Although speculated to have been widespread across central Australia during wetter climates 400,000 years ago, the population is now mostly restricted to three sites, separated by the encroaching Simpson Desert. In the Northern Territory, the species is restricted to the Mac Clark (Acacia peuce) Conservation Reserve which is surrounded by a pastoral lease, Andado Station. The other two sites are near Boulia and Birdsville in Queensland. The tree is found in open arid plains that usually receive less than 150 millimetres (5.9 in) of rain per annum. They grow on shallow sand aprons overlaying gibber or clay slopes and plains and between longitudinal dunes or on alluvial flats between ephemeral watercourses.

 

Owen Springs Reserve on Hugh River

Owen Springs was a station on the Hugh River. The Hugh River flows into the Finke (when it actually flows). Both cut through the Western MacDonnell Ranges. The image above shows Owen Springs Reserve as a dot at lower right. The river it is next to is the Hugh. Hermannsburg, our next town, is near middle left edge. Hermannsburg is almost on the Finke River. You can see both Hugh and Finke Rivers cutting through sections of MacDonnell Ranges.

Palm Valley

Palm Valley is within the Finke Gorge National Park southwest of Alice Springs. Palm Valley has a smallish population of Red Cabbage Palms (Livistona mariae). The nearest related species is 850 kilometres away in Katherine NT. The average rainfall for Palm Valley is just 200 mm per year. Small pockets of semi-permanent spring-fed pools allow the unique flora and fauna (desert fish, shield shrimps tadpoles and frogs) to survive.

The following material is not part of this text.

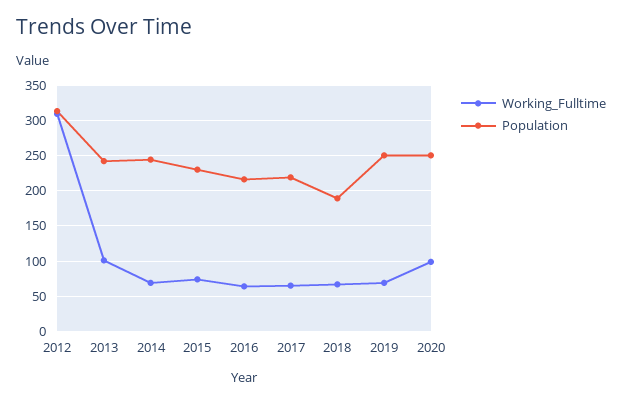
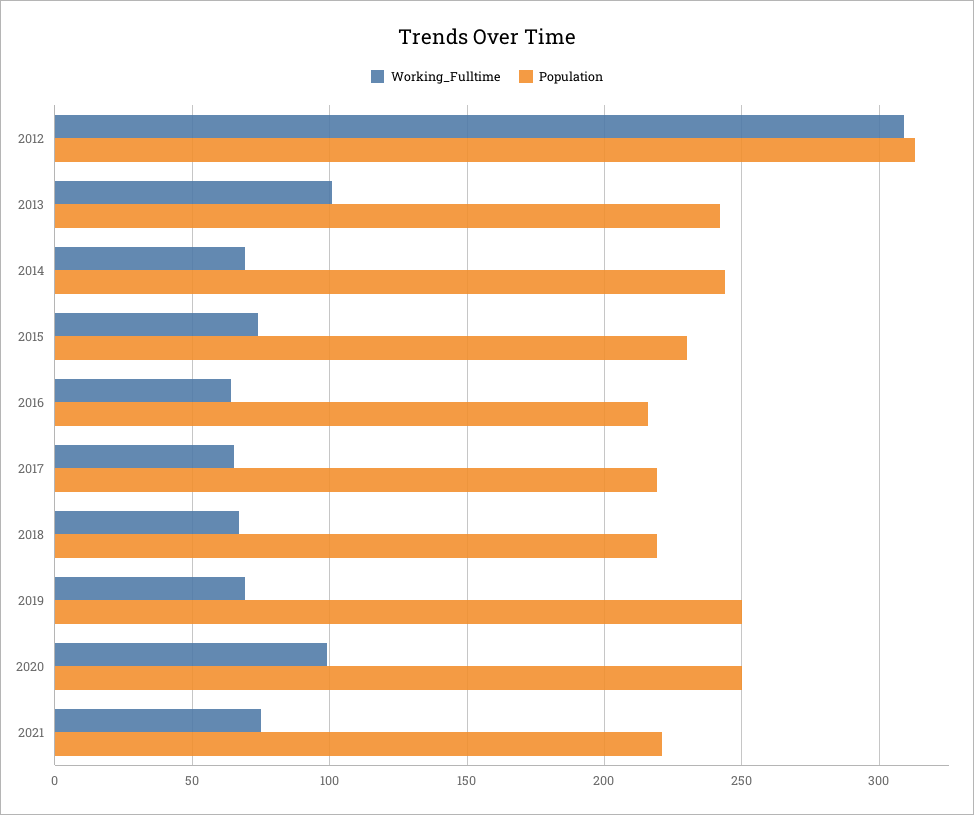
Population, 2018: 190 -> 220
Working_Fulltime, 2021: none -> 75
Population, 2021: none -> 220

It had been assumed that the cabbage palms were remnants of a prehistoric time when the climate supported tropical rainforest in what is now the arid inland of Australia. Genetic analysis published in 2012 determined that Livistona mariae at Palm Valley is actually the same species as Livistona rigida from samples collected near Katherine and Mount Isa, both around 1,000 kilometres (620 mi) away. It is now thought that aboriginal people brought the palms to here from Mataranka.

Mound Springs

Mound Springs occur around the Western edge of the Great Artesian Basin and represent a natural discharge of Artesian water that was captured many hundreds of kilometers away from rain falling along the Great Dividing Range and New Guinea. This article provides details. Dalhousie is an excellent example of a mound spring.